The presence of leuco crystal violet (LCV) implied murder, or at least violence, since it was used to raise fingerprints made in blood. In the language of forensics, blood was the “transfer medium” of the prints in question, and it catalyzed the LCV crystals in reaction to hydrogen peroxide. A coloring reagent used in photography and printing, LCV turns bright violet in sunlight and was used generously by CSI
s processing the Twyman apartment. The hallway looked as though Prince had been through, painting the walls purple.
Forensic investigators also used more traditional fingerprint powders, made from either charcoal or aluminum dust, which Aftermath techs hated, since they were fiendishly difficult to remove from surfaces. The worst method, as far as the techs were concerned, was Super Glue fuming, the use of cyanoacrylate ester treated with sodium hydroxide and mixed with fluorescent dye. Special Super Glue wands took the process out of the laboratory fuming cabinets into the field.

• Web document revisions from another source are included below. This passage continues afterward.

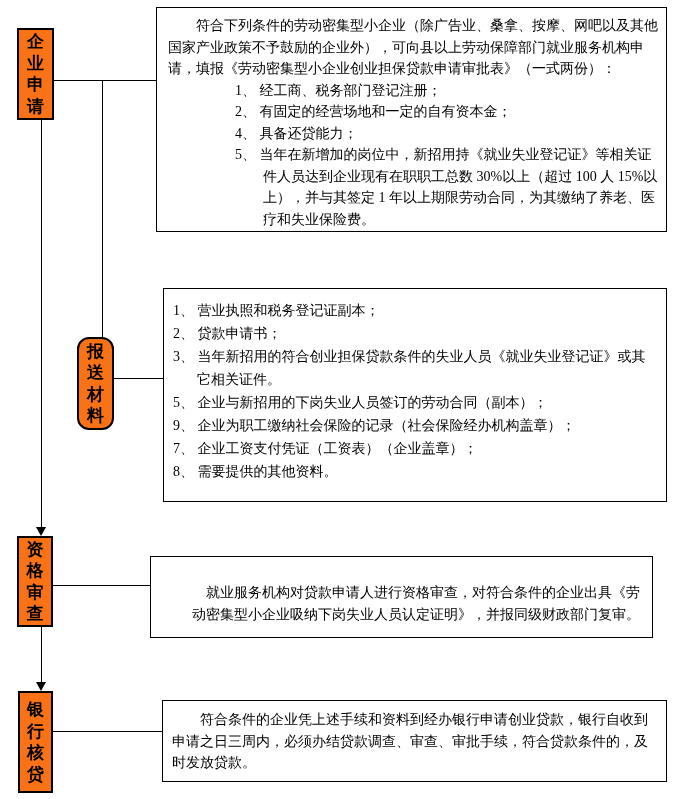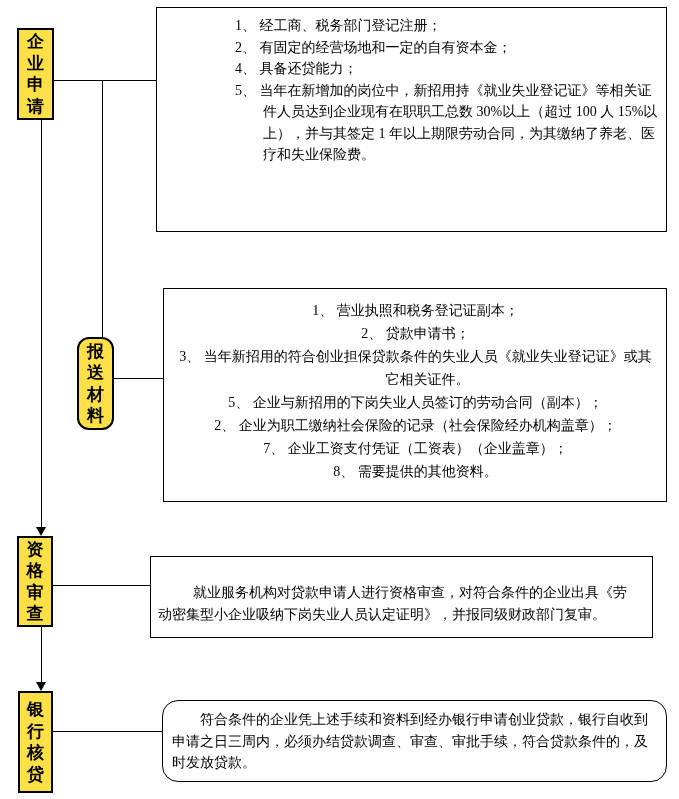--- a/index.html
+++ b/index.html
@@ -10,21 +10,21 @@
     background: #ffffff;
     color: #000000;
     font-family: "Liberation Serif", serif;
     overflow: hidden;
   }
   
   .stage {
     position: absolute;
     box-sizing: border-box;
     border: 2px solid #000000;
-    background: #fde047;
+    background: #f97316;
     display: flex;
     align-items: center;
     justify-content: center;
   }
   .stage .vtext {
     width: 18px;
     font-size: 17px;
     font-weight: bold;
     line-height: 21.5px;
     text-align: center;
@@ -35,26 +35,26 @@
     position: absolute;
     box-sizing: border-box;
     border: 1px solid #000000;
     background: #ffffff;
     font-size: 14px;
     line-height: 21.5px;
     overflow: hidden;
   }
   .cbox .body { position: relative; }
   .indent2 { text-indent: 2em; }
-  .indent25 { text-indent: 2.5em; }
+  .indent25 { text-indent: 2.5em; text-align: right; }
   #box-conditions .body { padding: 7px 6px 0 11px; }
   #box-conditions .list { margin-left: 27px; }
   #box-conditions .li { padding-left: 28px; text-indent: -28px; margin-left: 40px; }
   #box-materials .body { padding: 10px 8px 0 9px; line-height: 23px; }
-  #box-materials .li { padding-left: 24px; text-indent: -24px; text-align: center; }
+  #box-materials .li { padding-left: 24px; text-indent: -24px; }
   #box-review .body { padding: 25px 12px 0 7px; }
   #box-bank .body { padding: 8px 10px 0 9px; }
   
   .hline { position: absolute; height: 1px; background: #000000; }
   .vline { position: absolute; width: 1px; background: #000000; }
   .arrowhead {
     position: absolute;
     width: 0; height: 0;
     border-left: 5px solid transparent;
     border-right: 5px solid transparent;
@@ -77,46 +77,47 @@
   <div class="stage" style="left:18px; top:691px; width:35px; height:102px;">
     <span class="vtext">银行核贷</span>
   </div>
 
   <div class="stage" style="left:17px; top:536px; width:36px; height:91px;">
     <span class="vtext">资格审查</span>
   </div>
 
   <div class="cbox" id="box-conditions" style="left:156px; top:7px; width:511px; height:225px;">
     <div class="body">
+      <div class="indent2">符合下列条件的劳动密集型小企业（除广告业、桑拿、按摩、网吧以及其他国家产业政策不予鼓励的企业外），可向县以上劳动保障部门就业服务机构申请，填报《劳动密集型小企业创业担保贷款申请审批表》（一式两份）：</div>
       <div class="list">
         <div class="li">1、 经工商、税务部门登记注册；</div>
         <div class="li">2、 有固定的经营场地和一定的自有资本金；</div>
         <div class="li">4、 具备还贷能力；</div>
         <div class="li">5、 当年在新增加的岗位中，新招用持《就业失业登记证》等相关证件人员达到企业现有在职职工总数 30%以上（超过 100 人 15%以上），并与其签定 1 年以上期限劳动合同，为其缴纳了养老、医疗和失业保险费。</div>
       </div>
     </div>
   </div>
 
   <div class="cbox" id="box-materials" style="left:163px; top:288px; width:504px; height:214px;">
     <div class="body">
       <div class="li">1、 营业执照和税务登记证副本；</div>
       <div class="li">2、 贷款申请书；</div>
       <div class="li">3、 当年新招用的符合创业担保贷款条件的失业人员《就业失业登记证》或其它相关证件。</div>
       <div class="li">5、 企业与新招用的下岗失业人员签订的劳动合同（副本）；</div>
-      <div class="li">2、 企业为职工缴纳社会保险的记录（社会保险经办机构盖章）；</div>
+      <div class="li">9、 企业为职工缴纳社会保险的记录（社会保险经办机构盖章）；</div>
       <div class="li">7、 企业工资支付凭证（工资表）（企业盖章）；</div>
       <div class="li">8、 需要提供的其他资料。</div>
     </div>
   </div>
 
   <div class="cbox" id="box-review" style="left:150px; top:556px; width:503px; height:82px;">
     <div class="body indent25">就业服务机构对贷款申请人进行资格审查，对符合条件的企业出具《劳动密集型小企业吸纳下岗失业人员认定证明》，并报同级财政部门复审。</div>
   </div>
 
-  <div class="cbox" id="box-bank" style="left:162px; top:700px; width:505px; height:82px;border-radius:16px;">
+  <div class="cbox" id="box-bank" style="left:162px; top:700px; width:505px; height:82px;">
     <div class="body indent2">符合条件的企业凭上述手续和资料到经办银行申请创业贷款，银行自收到申请之日三周内，必须办结贷款调查、审查、审批手续，符合贷款条件的，及时发放贷款。</div>
   </div>
 
   <div class="hline" style="left:54px; top:80px; width:102px;"></div>
   <div class="vline" style="left:102px; top:80px; height:257px;"></div>
 
   <div class="vline" style="left:41px; top:120px; height:408px;"></div>
   <div class="arrowhead" style="left:36px; top:527px;"></div>
 
   <div class="hline" style="left:114px; top:378px; width:49px;"></div>

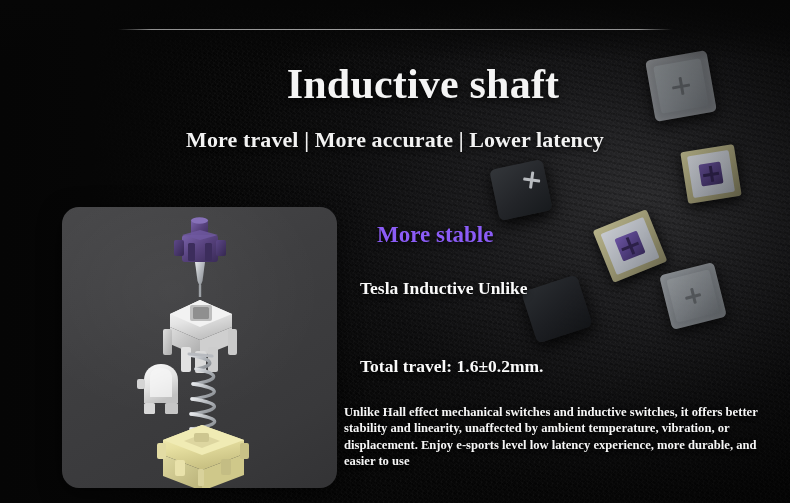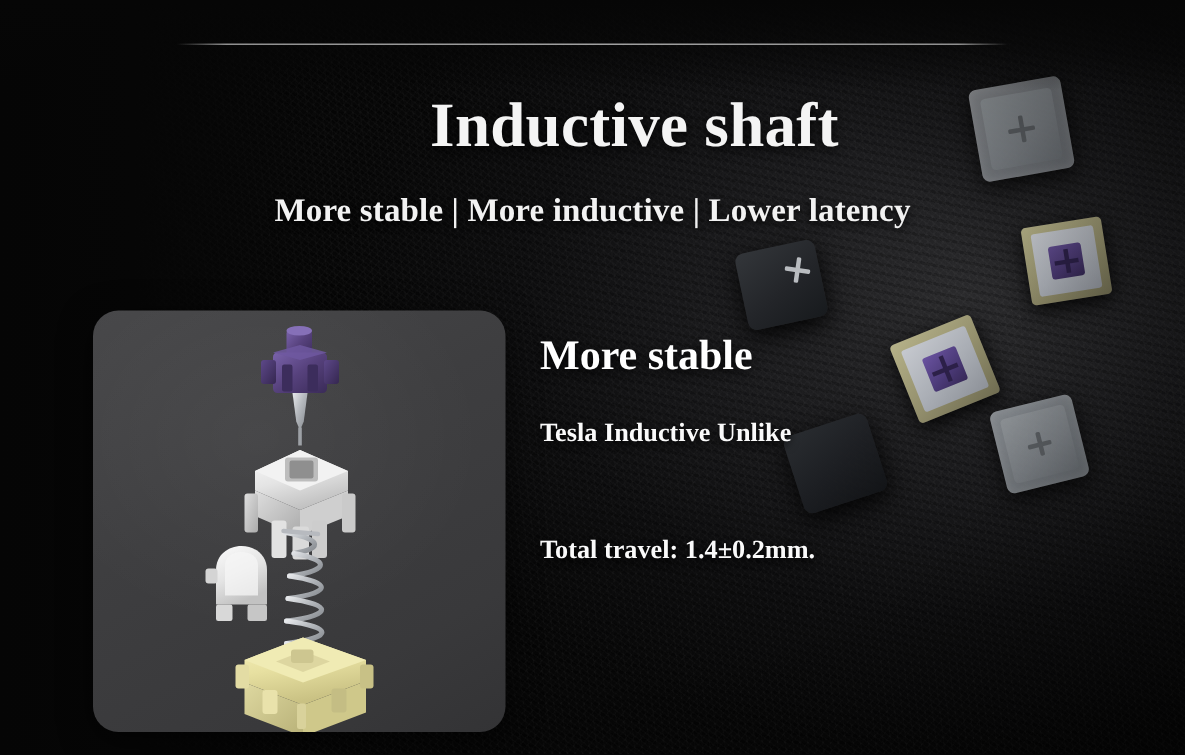--- a/index.html
+++ b/index.html
@@ -84,22 +84,22 @@
     overflow:hidden;
   }
   .panel-sheen{
     position:absolute;inset:0;
     background:radial-gradient(ellipse 210px 180px at 40% 30%, rgba(255,255,255,.045) 0%, rgba(255,255,255,0) 72%);
   }
   .diagram{position:absolute;inset:0;}
 
   
   .sec-head{
-    position:absolute;left:360px;top:222px;
-    color:#ffffff;font-size:28px;font-weight:700;
+    position:absolute;left:377px;top:222px;
+    color:#8b5cf6;font-size:23px;font-weight:700;
     text-shadow:0 2px 7px rgba(0,0,0,.95);
   }
   .spec{
     position:absolute;left:360px;
     color:#fafafa;font-size:17.5px;font-weight:700;
     text-shadow:0 2px 6px rgba(0,0,0,.95);
     white-space:nowrap;
   }
   .spec-0{top:278px;}
   .spec-1{top:317px;}
@@ -256,21 +256,21 @@
     <div class="cross"></div>
   </div>
 
   <div class="vignette"></div>
   <div class="left-fade"></div>
   <div class="top-fade"></div>
 
   <div class="divider"></div>
 
   <div class="title">Inductive shaft</div>
-  <div class="subtitle">More stable | More inductive | Lower latency</div>
+  <div class="subtitle">More travel | More accurate | Lower latency</div>
 
   <div class="panel">
     <div class="panel-sheen"></div>
     <svg class="diagram" viewBox="0 0 275 281">
       <defs>
         <linearGradient id="gPurple" x1="0" y1="0" x2="1" y2="1">
           <stop offset="0" stop-color="#7a63ab"></stop>
             <stop offset="0.5" stop-color="#56417c"></stop>
             <stop offset="1" stop-color="#3a2b58"></stop>
         </linearGradient>
@@ -366,16 +366,17 @@
         <rect x="113" y="253" width="10" height="16" rx="2" fill="#e9e2ab"></rect>
         <rect x="159" y="252" width="10" height="16" rx="2" fill="#c4bd84"></rect>
         <rect x="136" y="262" width="6" height="17" rx="1.5" fill="#d9d29b"></rect>
       </g>
     </svg>
   </div>
 
   <div class="sec-head">More stable</div>
 
   <div class="spec spec-0">Tesla Inductive Unlike</div>
-  <div class="spec spec-2">Total travel: 1.4±0.2mm.</div>
-
+  <div class="spec spec-2">Total travel: 1.6±0.2mm.</div>
+
+  <div class="para">Unlike Hall effect mechanical switches and inductive switches, it offers better stability and linearity, unaffected by ambient temperature, vibration, or displacement. Enjoy e-sports level low latency experience, more durable, and easier to use</div>
 
 </div>
 
 </body></html>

A treated surface is sticky and blackened, resembling the marks left behind by peeled-off price stickers.
“I don’t even try with that shit,” Banach told me. “No way you can clean it off. If it’s on a door frame, I just strip the whole piece of molding right off the wall.”
Scientists enjoy using five-dollar words for fingerprint technology, such as dactyloscopy and ridgeology, but it all works off an evolutionary quirk that humans inherited from their tree-clinging ancestors: friction ridges on the volar surfaces of the hands and feet. Primates have fingerprints for the same reason tires have treads.
In the Twyman case, the fingerprint dusting yielded dozens of prints. Detectives would have to eliminate “knowns” or “residents” prints from the occupants of the apartment. Then they would have to match the remaining, nonresident prints against national computer databases such as the FBI’s IAFIS. (The two major federal government databases, IAFIS and USVisit, generate an average of seventy thousand positive ID hits every day.) Having identified suspects on the basis of a match, police would still face the task of locating them, questioning them, building a case against them.